===== Extracted entries

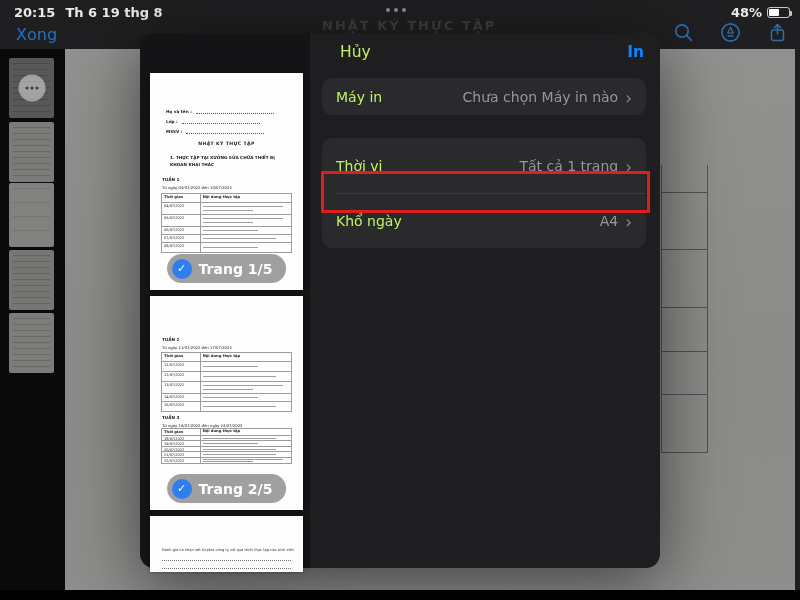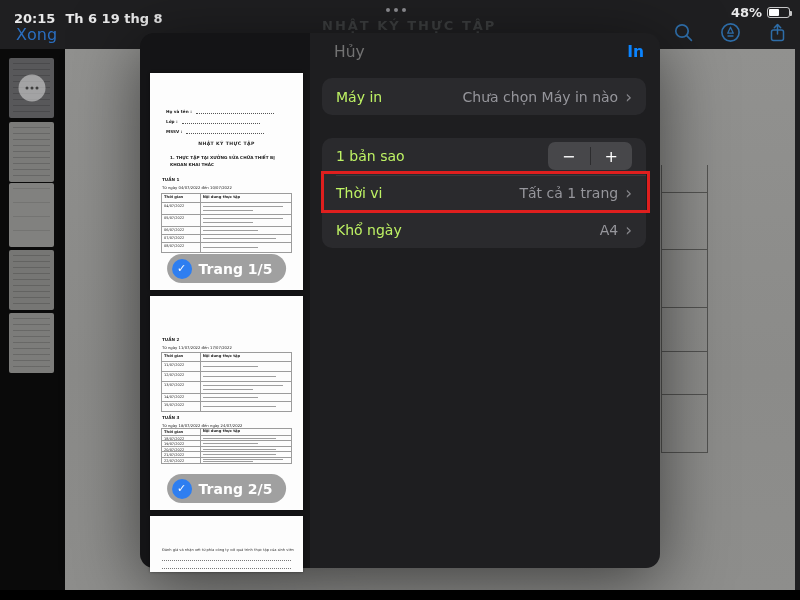--- a/index.html
+++ b/index.html
@@ -9,7 +9,7 @@
 
   
   .statusbar{position:absolute;left:0;top:0;width:800px;height:22px;color:#e9e9ea;font-size:13px;font-weight:600}
-  .sb-left{position:absolute;left:14px;top:11px;display:flex;gap:10px}
+  .sb-left{position:absolute;left:14px;top:5px;display:flex;gap:10px}
   .mt-dots{position:absolute;left:386px;top:8px;display:flex;gap:4px}
   .mt-dots i{width:4px;height:4px;border-radius:50%;background:#8e8e93;display:block}
   .sb-right{position:absolute;right:10px;top:5px;display:flex;align-items:center;gap:5px}

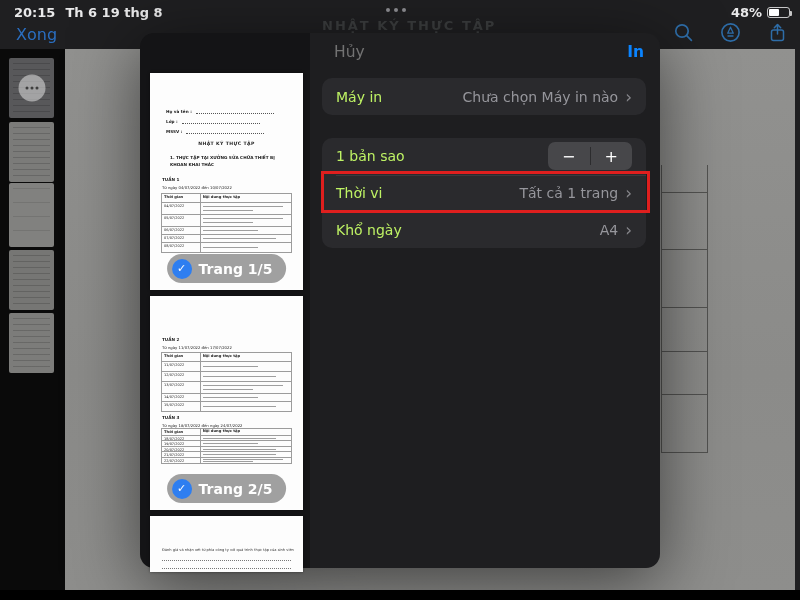--- a/index.html
+++ b/index.html
@@ -51,7 +51,7 @@
 
   
   .opt-header{position:relative;height:38px}
-  .cancel-btn{position:absolute;left:24px;top:10px;color:#737373;font-size:15.5px}
+  .cancel-btn{position:absolute;left:30px;top:10px;color:#bef264;font-size:15.5px}
   .opt-title{position:absolute;left:0;right:0;top:10px;text-align:center;color:#fff;font-size:15.5px;font-weight:700}
   .print-btn{position:absolute;right:16px;top:10px;color:#0a84ff;font-size:15.5px;font-weight:600}
   .card{position:absolute;left:12px;width:324px;background:#2a2a2d;border-radius:10px}

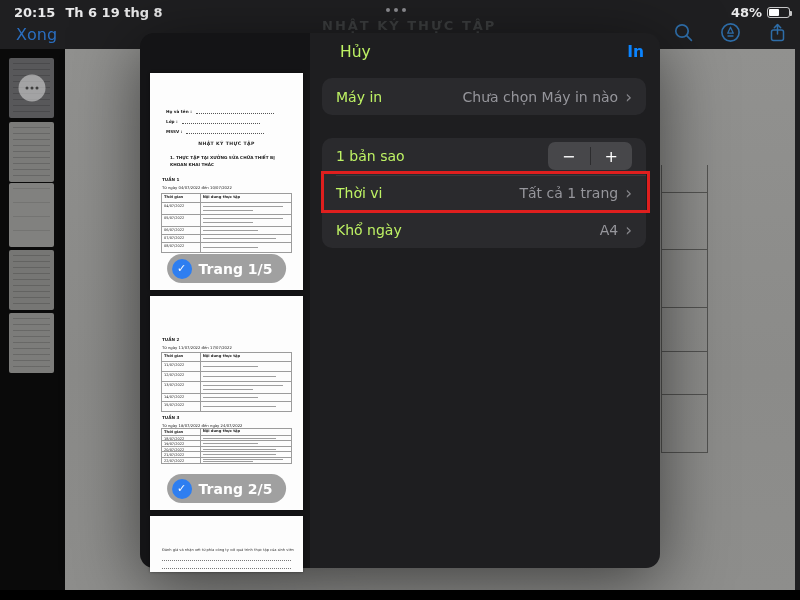--- a/index.html
+++ b/index.html
@@ -61,7 +61,7 @@
   .card-group .row{flex:1}
   .card-group .row + .row::before{content:"";position:absolute;left:14px;right:0;top:0;height:1px;background:#3b3b3e}
   .row-label{color:#bef264;font-size:14px}
-  .row-value{color:#96969c;font-size:14px;display:flex;align-items:center;gap:7px}
+  .row-value{color:#96969c;font-size:14px;display:flex;align-items:flex-end;gap:7px}
   .chev{color:#85858a;font-size:17px;line-height:14px;font-weight:400}
   .stepper{display:flex;width:84px;height:28px;background:#47474a;border-radius:7px;overflow:hidden}
   .stepper span{flex:1;display:flex;align-items:center;justify-content:center;color:#fff;font-size:16px}

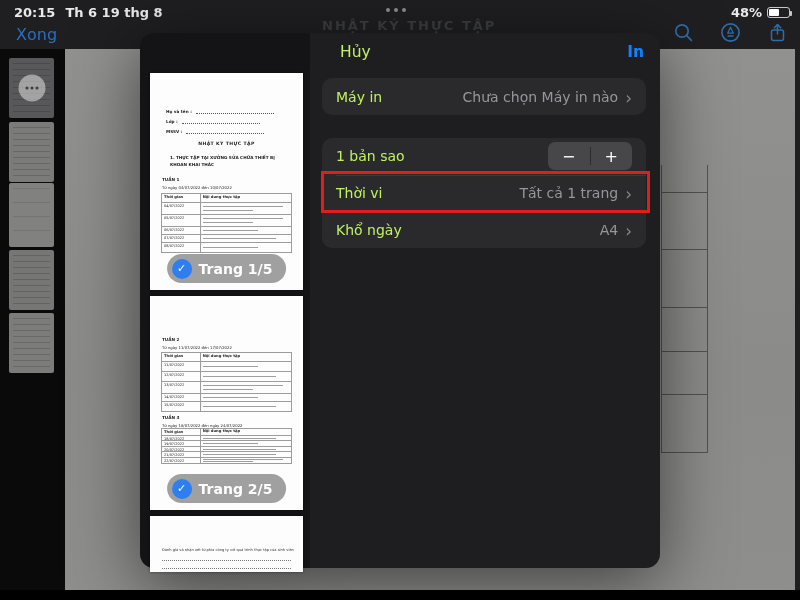--- a/index.html
+++ b/index.html
@@ -333,14 +333,6 @@
 
       <div class="card card-group">
         <div class="row">
-          <span class="row-label">1 bản sao</span>
-          <span class="stepper">
-            <span>−</span>
-            <span class="sep"></span>
-            <span>+</span>
-          </span>
-        </div>
-        <div class="row">
           <span class="row-label">Thời vi</span>
           <span class="row-value">
             <span>Tất cả 1 trang</span>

==========

[What you have to do]
Go through the entries and copy every line that has "width".

[The completed task]
   .statusbar{position:absolute;left:0;top:0;width:800px;height:22px;color:#e9e9ea;font-size:13px;font-weight:600}
   .mt-dots i{width:4px;height:4px;border-radius:50%;background:#8e8e93;display:block}
   .card{position:absolute;left:12px;width:324px;background:#2a2a2d;border-radius:10px}
   .stepper{display:flex;width:84px;height:28px;background:#47474a;border-radius:7px;overflow:hidden}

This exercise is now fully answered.